For any of these politicians, activists and organizers, featured in "Knock Down the House," these campaigns are just the beginning. They are building on the momentum from movements and collective struggles like Black Lives Matter, Abolish ICE, the Women's March, #MeToo, the fight for transgender rights, Medicare for All, an end to mass incarceration and unchecked police brutality, and are using unconventional entry points into government as a way to disrupt and rebuild institutional power. As Ocasio-Cortez says in the film, "We’re not running to make a statement. We’re not running to pressure the incumbent to the left. We’re running to win."

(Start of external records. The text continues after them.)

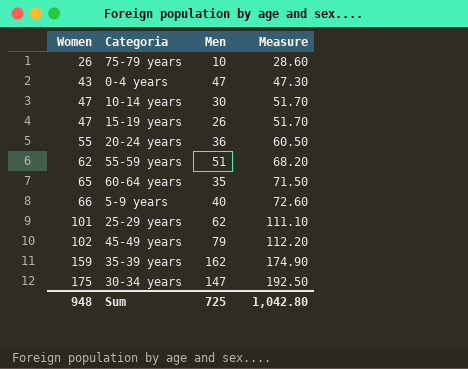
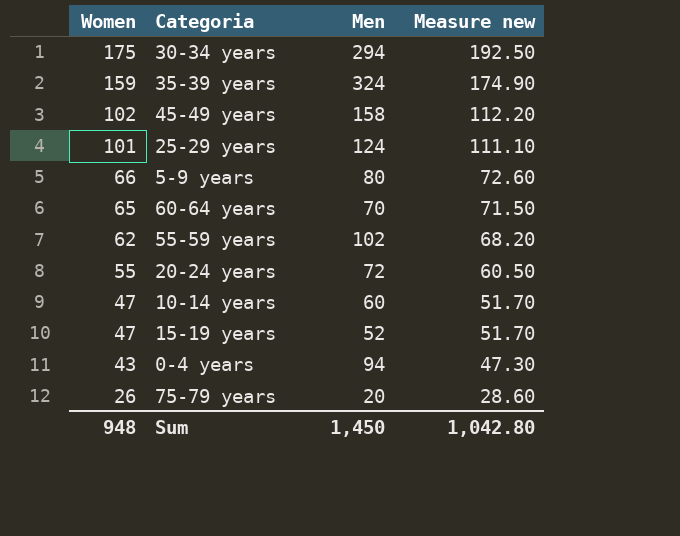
row order: Women ascending -> Women descending
column name: Measure -> Measure new
30-34 years | Men: 147 -> 294
35-39 years | Men: 162 -> 324
45-49 years | Men: 79 -> 158
25-29 years | Men: 62 -> 124
5-9 years | Men: 40 -> 80
60-64 years | Men: 35 -> 70
55-59 years | Men: 51 -> 102
20-24 years | Men: 36 -> 72
10-14 years | Men: 30 -> 60
15-19 years | Men: 26 -> 52
0-4 years | Men: 47 -> 94
75-79 years | Men: 10 -> 20
Sum | Men: 725 -> 1,450

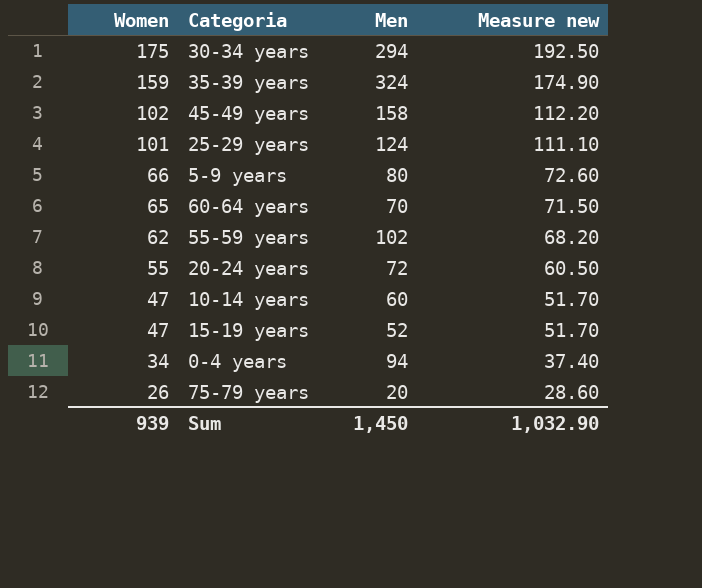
0-4 years | Women: 43 -> 34
0-4 years | Measure new: 47.30 -> 37.40
Sum | Women: 948 -> 939
Sum | Measure new: 1,042.80 -> 1,032.90

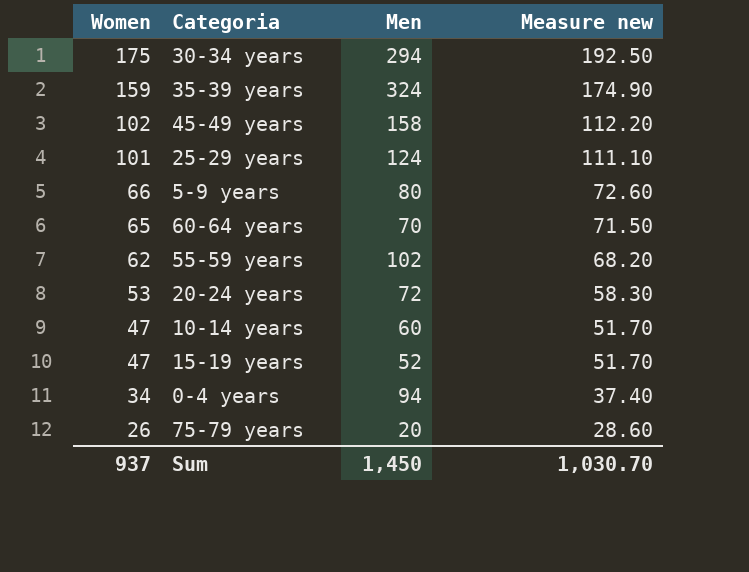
20-24 years | Women: 55 -> 53
20-24 years | Measure new: 60.50 -> 58.30
Sum | Women: 939 -> 937
Sum | Measure new: 1,032.90 -> 1,030.70

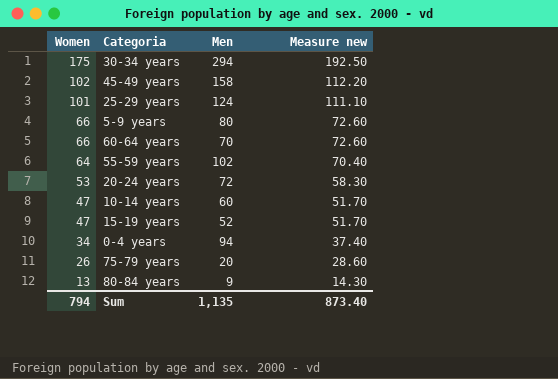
row 35-39 years: 159 | 324 | 174.90 -> none
60-64 years | Women: 65 -> 66
60-64 years | Measure new: 71.50 -> 72.60
55-59 years | Women: 62 -> 64
55-59 years | Measure new: 68.20 -> 70.40
row 80-84 years: none -> 13 | 9 | 14.30
Sum | Women: 937 -> 794
Sum | Men: 1,450 -> 1,135
Sum | Measure new: 1,030.70 -> 873.40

In this way, Ocasio-Cortez's victory in New York is not just reflective of her perseverance and vision, but a result of the collective efforts of Bush, Vilela and Swearengin, and their campaign architects and supporters. It is a win for working people, fed up with corporate power and corrupt politicians, across the nation.

On the night of Ocasio-Cortez's primary win last June, as the remarkable results rolled in, a reporter asks her how it feels to beat a man who was known as "the Queens machine." Despite all of her bubbling elation and adrenaline to her just-announced victory, Ocasio-Cortez answers, with the utmost clarity, "We meet a machine with a movement."